Shake Shack may have posted disappointing sales and earnings recently, but it also revealed promising details about menu innovation, new formats and digital investments.
For the third quarter, the New York-based chain says that total revenue grew 48.7%, reaching $193.9 million -- and while it was a record, it still came in shy of its forecast. And same-store sales rose 24.8% compared to the comparable period in the prior year. Its net loss for the quarter was $2.4 million, compared to $6.1 million in the comparable period last year. Those results also fell short of expectations.
Compared to 2019, the pre-COIV-19 benchmark, same-store sales fell 1%. Stores in suburban areas, less challenged than its urban core, fared better, with same-store sales gaining 7%.
In a conference call webcast for investors, company executives said Shake Shack continues to see recovery in its urban stores as more people return to work and tourism increases. Digital sales account for 42% of revenues, and the company has hung on to 80% of its digital sales, even as customers physically returned to its restaurants.
Like other chains, Shake Shack is wrestling with the rising cost of ingredients and labor challenges, investing heavily in higher wages and advancement opportunities. As a result, it's testing higher prices in some locations and even running a small-scale pilot for accepting tips.

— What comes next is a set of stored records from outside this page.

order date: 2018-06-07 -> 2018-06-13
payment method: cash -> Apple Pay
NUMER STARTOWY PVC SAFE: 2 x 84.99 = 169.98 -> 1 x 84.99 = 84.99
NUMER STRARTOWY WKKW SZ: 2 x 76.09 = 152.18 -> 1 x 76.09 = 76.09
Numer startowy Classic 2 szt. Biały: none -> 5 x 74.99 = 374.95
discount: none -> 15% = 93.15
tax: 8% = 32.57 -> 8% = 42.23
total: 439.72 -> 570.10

Commenting on the volatility of commodity prices, including a 30% jump in the cost of beef, the company says it is experimenting with raising prices while keeping those hikes lower than competitors.
It's also introducing more premium items: a Black Truffle Burger and Parmesan Black Truffle Fries, both limited-time offers, as an app-only option to drive digital engagement. Made with real black truffle oil, crispy shallots and Gruyere cheese, the $8.99 burger "pushed the upper envelope of pricing tiers for us," says CEO Randy Garutti. "And it's going to teach us a lot about our opportunities."

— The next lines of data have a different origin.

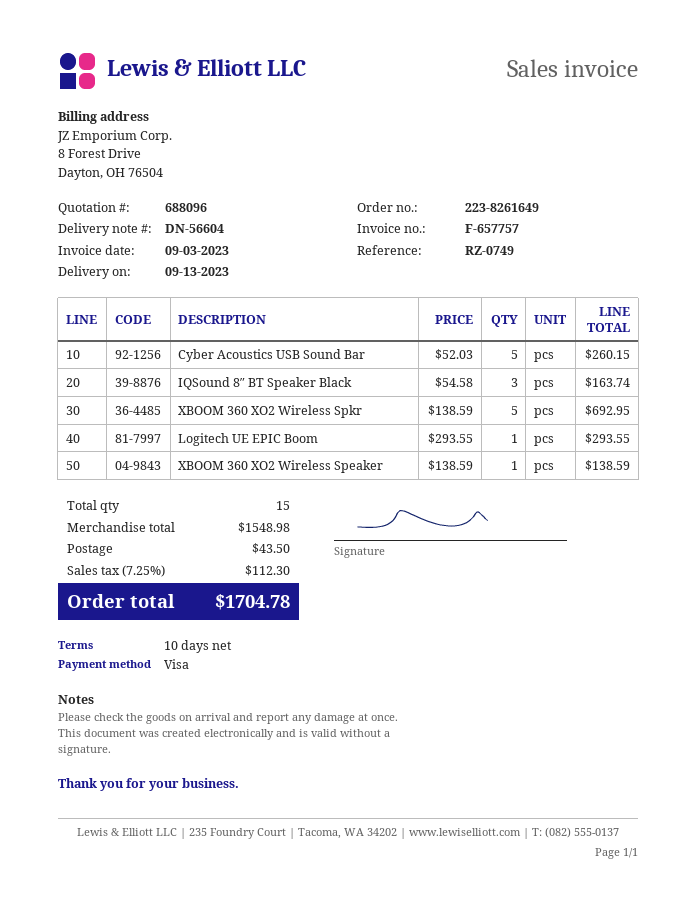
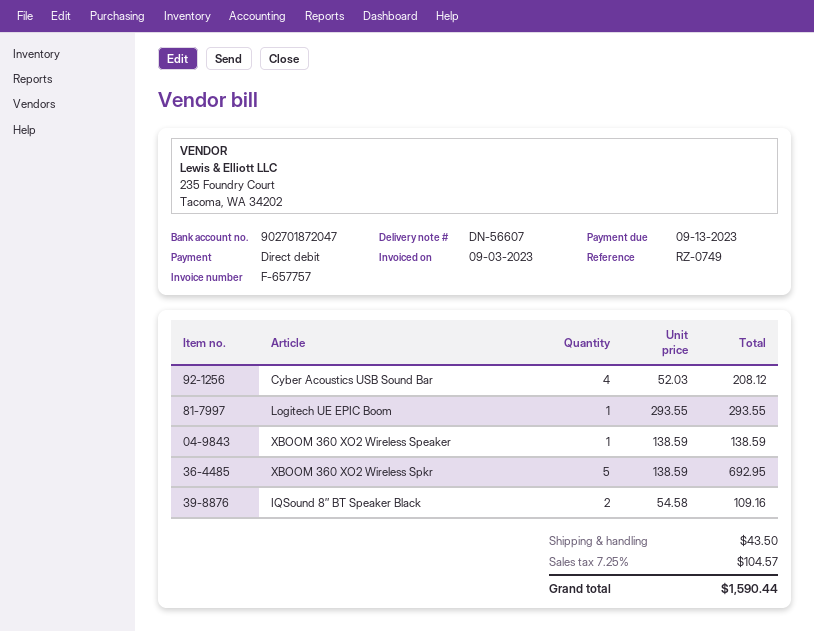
delivery note number: DN-56604 -> DN-56607
payment method: Visa -> direct debit
Cyber Acoustics USB Sound Bar: 5 x 52.03 = 260.15 -> 4 x 52.03 = 208.12
IQSound 8″ BT Speaker Black: 3 x 54.58 = 163.74 -> 2 x 54.58 = 109.16
tax: 7.25% = 112.30 -> 7.25% = 104.57
total: 1704.78 -> 1590.44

Shake Shack's ongoing digital investments include a new website, more app-exclusive menu items and kiosk expansions. Garutti says that in stores that have kiosks, "we generate more than 75% of our sales through our kiosk and our digital channels. Kiosk orders have higher checks than those that are taken at the cash register."

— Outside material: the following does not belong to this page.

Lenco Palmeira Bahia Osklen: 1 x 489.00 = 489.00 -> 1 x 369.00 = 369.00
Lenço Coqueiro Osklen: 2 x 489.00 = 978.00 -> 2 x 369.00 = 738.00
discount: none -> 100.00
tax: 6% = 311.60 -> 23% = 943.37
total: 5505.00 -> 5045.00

After the earnings report, BTIG upgraded the company from neutral to buy, despite Shake Shack's missing its sales and earnings forecasts. "We believe the company's fundamentals have bottomed with upside trajectory ahead," writes Peter Saleh, an analyst who covers Shake Shack for BTIG.
"We see increased tourism/mobility on the horizon as borders reopen for international travel in November, vaccines for children become available and return to work accelerates, all aiding Shack's urban store base," Saleh writes. "Our recovery outlook prompts our share upgrade."